[Records from a data source]
········

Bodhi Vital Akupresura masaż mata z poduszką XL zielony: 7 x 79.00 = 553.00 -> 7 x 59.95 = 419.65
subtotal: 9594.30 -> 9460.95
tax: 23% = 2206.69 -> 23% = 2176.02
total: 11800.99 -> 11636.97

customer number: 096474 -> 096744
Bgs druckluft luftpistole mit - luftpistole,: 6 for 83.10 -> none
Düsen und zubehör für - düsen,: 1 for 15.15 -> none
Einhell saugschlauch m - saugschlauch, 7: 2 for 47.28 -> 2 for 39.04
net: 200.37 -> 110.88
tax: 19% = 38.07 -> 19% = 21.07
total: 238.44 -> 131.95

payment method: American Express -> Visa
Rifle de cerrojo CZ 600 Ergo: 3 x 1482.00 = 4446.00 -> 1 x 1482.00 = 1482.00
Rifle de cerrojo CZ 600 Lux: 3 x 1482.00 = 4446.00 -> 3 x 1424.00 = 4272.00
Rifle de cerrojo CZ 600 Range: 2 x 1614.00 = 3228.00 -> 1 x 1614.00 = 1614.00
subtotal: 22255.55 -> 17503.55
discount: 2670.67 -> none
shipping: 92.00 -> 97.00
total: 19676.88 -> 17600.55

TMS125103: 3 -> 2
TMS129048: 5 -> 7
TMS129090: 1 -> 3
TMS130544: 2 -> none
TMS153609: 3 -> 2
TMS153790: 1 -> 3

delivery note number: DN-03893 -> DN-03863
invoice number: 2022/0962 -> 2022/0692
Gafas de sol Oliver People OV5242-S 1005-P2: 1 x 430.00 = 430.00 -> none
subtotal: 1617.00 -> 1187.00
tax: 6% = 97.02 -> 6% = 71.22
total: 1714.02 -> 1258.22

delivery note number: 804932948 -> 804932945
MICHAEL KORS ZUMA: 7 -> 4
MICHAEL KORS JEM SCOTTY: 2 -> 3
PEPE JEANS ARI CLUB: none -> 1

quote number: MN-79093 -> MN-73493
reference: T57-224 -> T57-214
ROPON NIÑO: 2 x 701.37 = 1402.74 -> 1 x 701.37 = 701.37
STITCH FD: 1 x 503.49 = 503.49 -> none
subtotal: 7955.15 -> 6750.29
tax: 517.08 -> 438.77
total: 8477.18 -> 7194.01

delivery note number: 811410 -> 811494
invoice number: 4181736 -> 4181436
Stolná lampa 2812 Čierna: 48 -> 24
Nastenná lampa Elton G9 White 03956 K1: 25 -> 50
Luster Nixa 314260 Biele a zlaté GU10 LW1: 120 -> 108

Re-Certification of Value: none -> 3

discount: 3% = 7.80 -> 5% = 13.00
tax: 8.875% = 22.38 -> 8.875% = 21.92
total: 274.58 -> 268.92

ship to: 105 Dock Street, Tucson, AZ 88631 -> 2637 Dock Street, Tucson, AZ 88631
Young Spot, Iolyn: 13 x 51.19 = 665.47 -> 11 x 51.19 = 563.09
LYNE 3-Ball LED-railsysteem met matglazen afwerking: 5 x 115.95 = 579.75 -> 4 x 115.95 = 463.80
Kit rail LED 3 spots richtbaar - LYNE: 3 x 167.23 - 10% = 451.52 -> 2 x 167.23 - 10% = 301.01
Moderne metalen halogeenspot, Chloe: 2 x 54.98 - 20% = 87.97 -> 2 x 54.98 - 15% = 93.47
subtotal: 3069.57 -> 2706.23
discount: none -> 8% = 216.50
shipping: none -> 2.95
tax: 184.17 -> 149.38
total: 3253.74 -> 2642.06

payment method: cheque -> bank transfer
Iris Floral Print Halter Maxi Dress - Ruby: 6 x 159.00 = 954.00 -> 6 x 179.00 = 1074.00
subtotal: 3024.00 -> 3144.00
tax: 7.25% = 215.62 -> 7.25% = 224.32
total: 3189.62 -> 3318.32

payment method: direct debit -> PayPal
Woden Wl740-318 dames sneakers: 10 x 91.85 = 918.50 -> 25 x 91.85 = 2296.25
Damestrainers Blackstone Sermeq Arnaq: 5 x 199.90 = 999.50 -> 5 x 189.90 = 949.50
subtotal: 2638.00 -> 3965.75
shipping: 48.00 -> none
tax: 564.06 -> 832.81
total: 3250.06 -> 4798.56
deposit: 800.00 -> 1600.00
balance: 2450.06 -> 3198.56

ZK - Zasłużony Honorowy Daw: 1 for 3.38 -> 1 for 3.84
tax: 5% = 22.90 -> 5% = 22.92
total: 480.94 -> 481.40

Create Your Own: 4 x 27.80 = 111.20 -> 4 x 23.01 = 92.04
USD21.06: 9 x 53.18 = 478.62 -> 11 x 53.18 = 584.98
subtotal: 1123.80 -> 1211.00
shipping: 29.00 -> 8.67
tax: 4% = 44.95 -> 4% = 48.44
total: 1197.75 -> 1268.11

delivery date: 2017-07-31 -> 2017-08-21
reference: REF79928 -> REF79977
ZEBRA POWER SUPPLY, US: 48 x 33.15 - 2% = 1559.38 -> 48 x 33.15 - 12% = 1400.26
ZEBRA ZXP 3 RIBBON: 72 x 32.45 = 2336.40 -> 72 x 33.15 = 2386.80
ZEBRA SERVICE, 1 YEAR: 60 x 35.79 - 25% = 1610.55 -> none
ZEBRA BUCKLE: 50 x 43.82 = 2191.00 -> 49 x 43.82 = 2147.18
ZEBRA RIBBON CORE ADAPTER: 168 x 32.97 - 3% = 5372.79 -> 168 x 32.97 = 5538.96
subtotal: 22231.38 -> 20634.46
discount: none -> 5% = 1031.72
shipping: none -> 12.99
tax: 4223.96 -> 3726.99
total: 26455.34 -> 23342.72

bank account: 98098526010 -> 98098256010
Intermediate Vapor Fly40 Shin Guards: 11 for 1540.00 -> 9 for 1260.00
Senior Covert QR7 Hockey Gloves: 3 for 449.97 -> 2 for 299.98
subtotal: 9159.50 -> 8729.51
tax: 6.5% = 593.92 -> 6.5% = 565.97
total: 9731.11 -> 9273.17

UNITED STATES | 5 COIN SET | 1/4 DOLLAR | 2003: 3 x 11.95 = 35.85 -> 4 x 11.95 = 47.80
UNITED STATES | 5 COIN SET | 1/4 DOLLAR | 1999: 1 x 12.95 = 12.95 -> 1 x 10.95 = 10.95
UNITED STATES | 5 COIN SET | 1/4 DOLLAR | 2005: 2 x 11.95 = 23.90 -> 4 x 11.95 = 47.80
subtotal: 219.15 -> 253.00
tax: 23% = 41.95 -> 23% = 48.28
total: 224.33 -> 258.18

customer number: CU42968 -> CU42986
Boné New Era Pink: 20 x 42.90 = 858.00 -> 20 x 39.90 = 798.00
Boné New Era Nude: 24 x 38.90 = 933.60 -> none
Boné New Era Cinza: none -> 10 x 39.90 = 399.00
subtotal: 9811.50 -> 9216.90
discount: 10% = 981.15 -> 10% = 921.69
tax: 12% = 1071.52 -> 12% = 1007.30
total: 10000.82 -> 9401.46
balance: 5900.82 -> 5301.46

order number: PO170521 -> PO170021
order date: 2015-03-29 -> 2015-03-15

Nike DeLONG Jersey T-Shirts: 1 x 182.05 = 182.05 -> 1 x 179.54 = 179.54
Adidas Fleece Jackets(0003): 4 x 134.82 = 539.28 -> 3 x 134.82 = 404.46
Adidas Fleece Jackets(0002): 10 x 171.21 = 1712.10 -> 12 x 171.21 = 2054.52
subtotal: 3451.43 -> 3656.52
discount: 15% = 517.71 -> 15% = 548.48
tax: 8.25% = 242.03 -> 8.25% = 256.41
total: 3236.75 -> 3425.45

········

▶ [Requirement]: Above this instruction are the records; retype exactly the lines from the one containing "total: 26455.34 -> 23342.72" up to and including the one containing "total: 9731.11 -> 9273.17".

▶ [Answer box]:
total: 26455.34 -> 23342.72

bank account: 98098526010 -> 98098256010
Intermediate Vapor Fly40 Shin Guards: 11 for 1540.00 -> 9 for 1260.00
Senior Covert QR7 Hockey Gloves: 3 for 449.97 -> 2 for 299.98
subtotal: 9159.50 -> 8729.51
tax: 6.5% = 593.92 -> 6.5% = 565.97
total: 9731.11 -> 9273.17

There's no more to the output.